I don’t get to watch as many horror movies these days as I used to, yet I still seem to have seen the same ending quite a few times recently.
It goes like this: Our hero or heroine has conquered the monster, overcome seemingly insurmountable odds and made it to the closing moments of the film. We have seen a heartening demonstration of human resilience in the face of terrible things.
And then … all hope is lost.
It turns out that our protagonist was never really free of the evil forces they seemed to have outrun. Or the tables are turned unexpectedly. Or some random event happens that snuffs out our hero’s life or ensures it won’t be worth living.
At this point, you may be wanting me to cite some examples, which I’m reluctant to do for fear of spoiling several films for other people. So for the time being, I’ll ask you to take me at my word and to consider whether you’ve noticed this trend as well. There have been too many late nights when I’ve taken a DVD out of the player with a sigh and retired to bed with the sense that the previous hour and a half has been a bit pointless.
This gloomy trend has come along at a time when downbeat endings seem to have become unthinkable in every other kind of film.
Science fiction, which could once get away with almost gratuitously gloomy closing acts like some of those in the massively successful Planet of the Apes series, has been resolutely optimistic ever since Star Wars came along. Meanwhile, even the worthiest drama aimed squarely at the Academy Awards voters has to be life-affirming. And we’d all be a tad surprised if romantic comedies routinely ended with Jennifer Aniston or Reese Witherspoon suddenly finding themselves single and miserable in the closing moments.
Perhaps horror movies, which often exist in opposition to mainstream cinema, are giving us downbeat endings because other genres refuse to. But they’re doing it so often that I’m coming to expect it, as surely as I expect Sandra Bullock to find true love after 90 minutes of only faintly amusing clowning.
My complaint about this trend is that (a) it’s becoming a cliche and (b) I find it disturbingly nihilistic.
It’s not that I’m against troubling endings. Let’s take, as an example, The Wicker Man. (I’m assuming just about every genre fan has seen that one – but if you haven’t, please skip the next paragraph and rejoin me in about 80 words’ time.)
The disturbing ending to The Wicker Man worked because it was unexpected. A friend told me how he saw the film on its first UK release, when it was the bottom half of a double bill with Don’t Look Now. He recalled how astonished the audience was when no one came to rescue Edward Woodward from the wicker inferno at the eleventh hour. I think The Wicker Man is a powerful, if slightly over-praised film, but if every movie ended so bleakly, we’d soon grow irritated.
Welcome back to the readers who skipped the Wicker Man spoiler, by the way.
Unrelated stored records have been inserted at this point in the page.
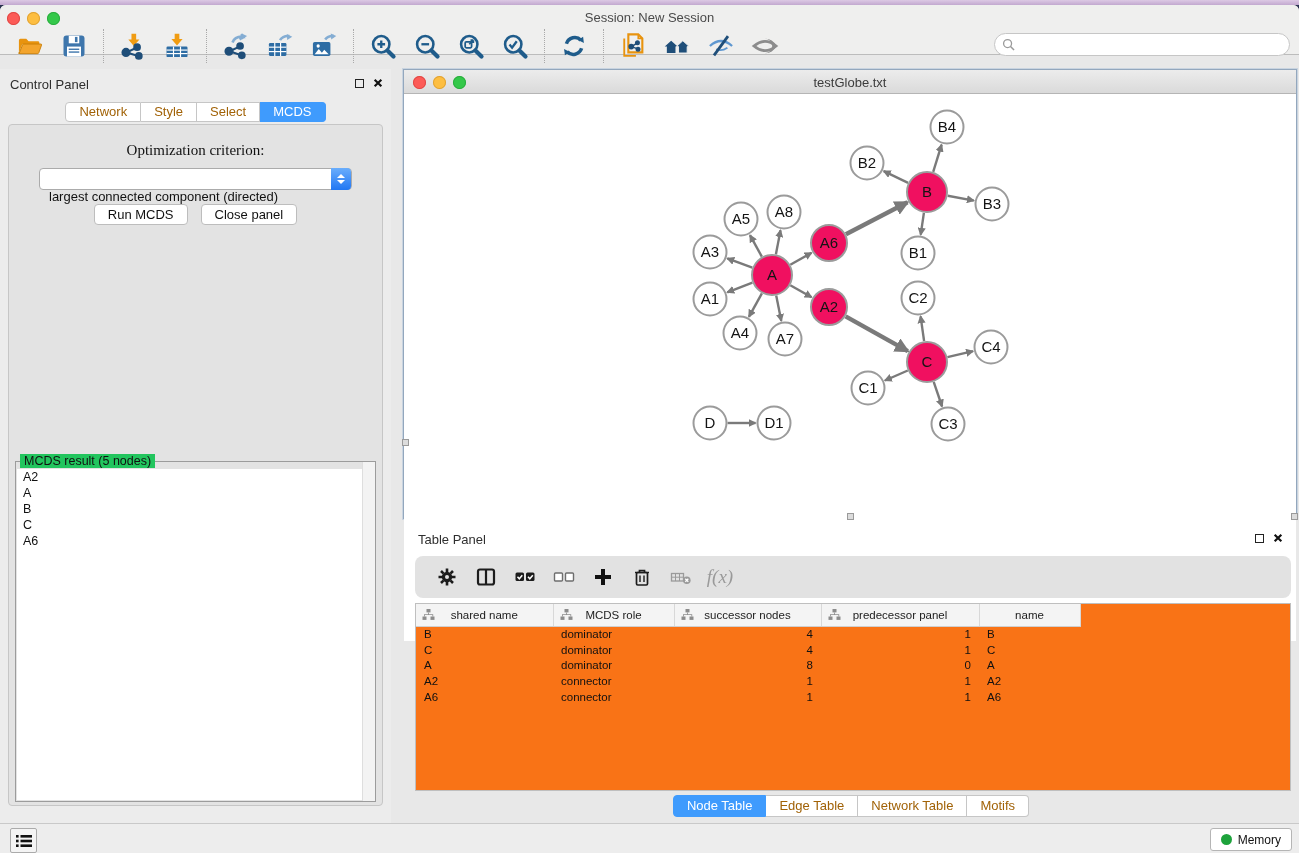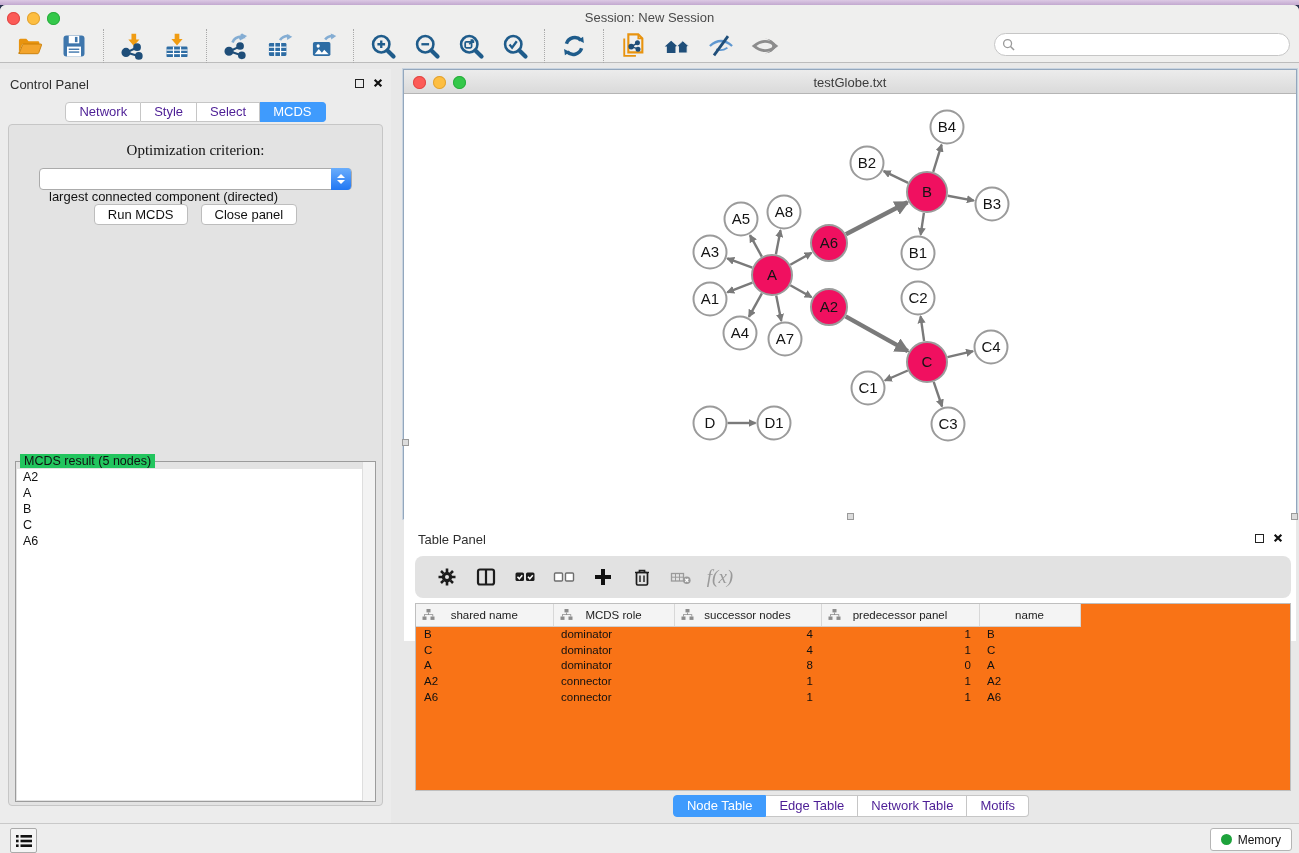--- a/index.html
+++ b/index.html
@@ -4,21 +4,21 @@
 <style>
   html,body{margin:0;padding:0;background:#3a3f5c;}
   *{box-sizing:border-box;font-family:"Liberation Sans",sans-serif;}
   .frame{position:relative;width:1299px;height:853px;overflow:hidden;background:#2b3350;}
   
   .desk-top{position:absolute;left:0;top:0;width:1299px;height:5px;background:linear-gradient(#dcc9e4,#c2a8cf);}
   .desk-bottom{position:absolute;left:0;top:849px;width:1299px;height:4px;
     background:linear-gradient(90deg,#232c47,#3c3c55 30%,#27304b 55%,#4a4260 80%,#232c47);}
   
   .appwin{position:absolute;left:0;top:5px;width:1299px;height:844px;background:#e8e8e8;border-radius:6px 6px 0 0;}
-  .header{position:absolute;left:0;top:0;width:100%;height:58px;background:#efefee;border-bottom:1px solid #bcbcbc;border-radius:6px 6px 0 0;}
+  .header{position:absolute;left:0;top:0;width:100%;height:50px;background:#efefee;border-bottom:1px solid #bcbcbc;border-radius:6px 6px 0 0;}
   .titlebar{position:relative;height:22px;}
   .lights{position:absolute;left:7px;top:7px;display:flex;gap:7px;}
   .light{width:13px;height:13px;border-radius:50%;}
   .light.red{background:#fc5b57;box-shadow:inset 0 0 0 1px #df4744;}
   .light.yellow{background:#fdbe41;box-shadow:inset 0 0 0 1px #dfa133;}
   .light.green{background:#34c84a;box-shadow:inset 0 0 0 1px #2aab3e;}
   .win-title{position:absolute;left:0;right:0;top:5px;text-align:center;font-size:13px;color:#4a4a4a;}
   
   .toolbar{position:absolute;left:0;top:22px;height:37px;width:100%;display:flex;align-items:center;padding-left:8px;}
   .tbtn{background:none;border:none;padding:0;margin:0 4px;width:36px;height:32px;display:flex;align-items:center;justify-content:center;cursor:default;}
@@ -28,21 +28,21 @@
   .search-wrap svg{width:13px;height:13px;margin-right:5px;}
   .search-wrap input{border:none;outline:none;flex:1;font-size:12px;background:transparent;height:18px;}
   
   .cpanel{position:absolute;left:0;top:64px;width:391px;height:754px;background:#ececec;}
   .panel-head{position:absolute;left:0;top:0;width:100%;height:30px;}
   .panel-title{position:absolute;left:10px;top:8px;font-size:13px;color:#2f2f2f;}
   .panel-btns{position:absolute;right:8px;top:9px;display:flex;gap:9px;align-items:center;}
   .float-box{width:9px;height:9px;border:1.4px solid #222;display:inline-block;background:transparent;}
   .close-x svg{width:10px;height:10px;display:block;}
   .cp-tabs{position:absolute;left:0;top:33px;width:100%;display:flex;justify-content:center;}
-  .tabseg{height:20px;line-height:18px;padding:0 13px;font-size:13px;color:#4c1d95;background:#fff;border:1px solid #c6c6c6;border-left:none;cursor:default;}
+  .tabseg{height:20px;line-height:18px;padding:0 13px;font-size:13px;color:#a16207;background:#fff;border:1px solid #c6c6c6;border-left:none;cursor:default;}
   .tabseg:first-child{border-left:1px solid #c6c6c6;border-radius:4px 0 0 4px;}
   .tabseg:last-child{border-radius:0 4px 4px 0;}
   .tabseg.sel{background:#3f9bfd;border-color:#3f9bfd;color:#fff;}
   .cp-content{position:absolute;left:8px;top:55px;width:375px;height:682px;background:#e3e3e3;border:1px solid #c6c6c6;border-radius:4px;}
   .opt-label{margin-top:17px;text-align:center;font-size:15px;color:#111;font-family:Liberation Serif, serif;}
   .combo{position:relative;margin:9px auto 0;width:313px;height:22px;background:#fff;border:1px solid #ababab;border-radius:4px;}
   .combo-val{position:absolute;left:9px;top:20px;font-size:13px;color:#111;white-space:nowrap;}
   .combo-step{position:absolute;right:0;top:-1px;width:20px;height:22px;border-radius:0 4px 4px 0;background:linear-gradient(#6aaefc,#2177f3);display:flex;flex-direction:column;align-items:center;justify-content:center;gap:2px;}
   .chev{width:0;height:0;border-left:4px solid transparent;border-right:4px solid transparent;}
   .chev.up{border-bottom:4px solid #fff;}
I should add that I am not against ambiguous or problematic endings, or endings that have a grim twist in the tradition of horror comics like Tales from the Crypt. And I love those rare instances of a film leaving the audience with an interesting question on their minds, as with The Cabin in the Woods.
But I am troubled that so many film-makers like to close their movies with the death of all hope.
Some critics have long argued that mainstream horror movies are profoundly conservative. In films from the Hammer cycle to Alien, they contend, we see the forces of unbridled violence, sexuality or anarchy released for us to enjoy for an hour and a half – only for these forces to be finally conquered and put back in the box when the running time is up.
But my defence of these stories is the same argument Paul McCartney uses about people who want to fill the world with silly love songs: What’s wrong with that?
Why shouldn’t horror stories allow us to enjoy a few reels of terror and mayhem while maintaining some hope that humanity might just triumph at the end?
When did it become the case that to enjoy the subversive excitement that horror films can offer, you also have to enjoy seeing the human spirit defeated and resistance turning out to be futile? Surely there is more to the genre than such despondency.
I think there’s nothing wrong in wanting the vampire staked, the mummy returned to the swamp or the demon resoundingly exorcised, hopefully in a way you haven’t seen before – and with the faintest thrilling prospect that the chaos might be unleashed again.
Yes! I wholheartedly agree! That’s why I love the Tremors franchise so much–the good guys always win. And Lake Placid, and Eight Legged Freaks… okay, maybe those aren’t so much horror…
But yes, horror should be scary, but then show a light at the end of the tunnel. The good guys should heroically triumph, despite the terror-factor of the badguy(s). Like a good pulp tale. Imagine if comic books always had the heroes losing, where would be the escape in that?!
We definitely need to get back to evil losing, it’s a theme I embrace in my writing, and one I actively seek out when picking books or movies.
Franly, I had my fill of bummer endings when the T-Whatever lowered himself in the molten metal at the end of Terminator 2. What an absolute buzzkill to an otherwise awesome action movie.